Os cientistas têm evidência preliminar de que a IL-6 pode desempenhar um papel fundamental na condução da resposta imune inflamatória que causa a síndrome do desconforto respiratório agudo (SDRA) em doentes gravemente infetados com COVID-19.

Numa série inicial de casos clínicos de doentes da China, não revistos por um grupo de peritos científicos, um conjunto de 21 doentes com COVID-19 teve uma rápida redução da febre e 75 por cento (15 em 20) reduziram a necessidade de oxigénio suplementar poucos dias após receberem o outro anticorpo recetor de IL-6 (tocilizumab).
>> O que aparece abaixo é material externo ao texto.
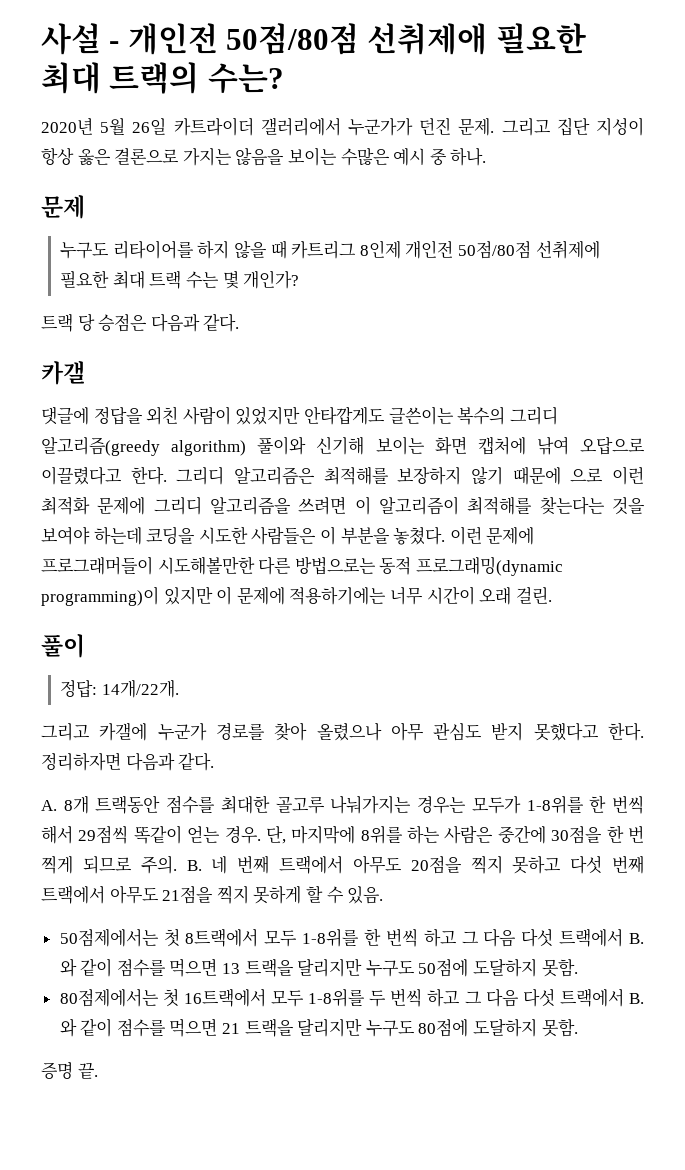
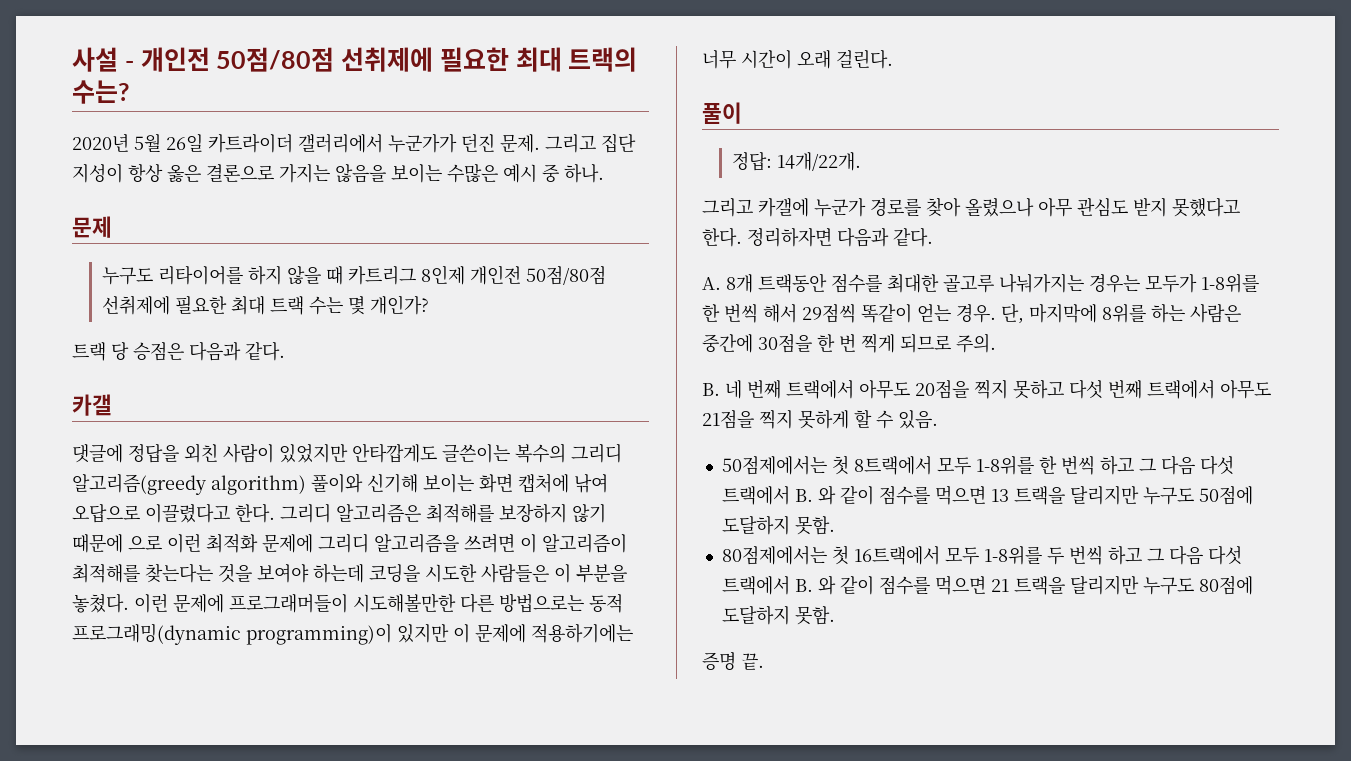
[367,23,488,55] 선취제애 -> [341,47,433,72] 선취제에
[515,586,552,604] 걸린. -> [836,49,893,69] 걸린다.
(177, 864) none -> (996, 343) //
Com base nestes resultados, a China atualizou as diretrizes de tratamento da COVID-19 e aprovou o uso deste inibidor de IL-6 para tratar indivíduos com doença grave ou crítica.

A utilização de Kevzara para tratar os sintomas da COVID-19 é experimental e não foi avaliada por nenhuma autoridade reguladora.

Este estudo de fase 2/3, aleatório, duplamente cego e controlado por placebo utiliza um desenho adaptativo para avaliar a segurança e eficácia do Kevzara em adultos hospitalizados com complicações graves devido à COVID-19.

Para participar no estudo, os doentes devem ter pneumonia e ser hospitalizados com COVID-19, confirmada em laboratório, classificada como grave ou crítica, ou sofrerem de disfunção em múltiplos órgãos. Após receber a dose estipulada pelo estudo, serão avaliados durante 60 dias, ou até à alta hospitalar ou morte.

Na segunda fase do estudo, os doentes serão distribuídos aleatoriamente 2: 2: 1 em três grupos: dose mais elevada de Kevzara, dose mais baixa de Kevzara e placebo.

Os resultados desta fase serão utilizados de forma adaptativa para determinar a transição para a terceira fase, de forma a definir objetivos, número de doentes e doses.

Se o estudo continuar com os três grupos de tratamento até o fim, espera-se o recrutamento de aproximadamente 300 doentes, dependendo do estado do surto de COVID-19 e da proporção de doentes com COVID-19 grave.

Atualmente, o Kevzara está aprovado em vários países para o tratamento da artrite reumatoide (AR) ativa moderada a grave em doentes adultos com uma resposta inadequada a, ou intolerantes a um ou mais fármacos antirreumáticos modificadores da doença.

O Kevzara foi desenvolvido, em conjunto, pela Sanofi e pela Regeneron sob um acordo de colaboração global. O Kevzara é um anticorpo monoclonal totalmente humano. Liga-se especificamente ao recetor de IL-6 e provou inibir a sinalização mediada pela IL-6.

A IL-6 é uma proteína do sistema imunológico, produzida em quantidades aumentadas em doentes com artrite reumatoide e tem sido associada à atividade da doença, destruição das articulações e outros problemas sistémicos.

O Kevzara está a ser investigado devido à sua capacidade de reduzir a resposta imune inflamatória hiperativa associada à COVID-19, com base em evidência de níveis elevados de IL-6 em doentes gravemente infetados com coronavírus.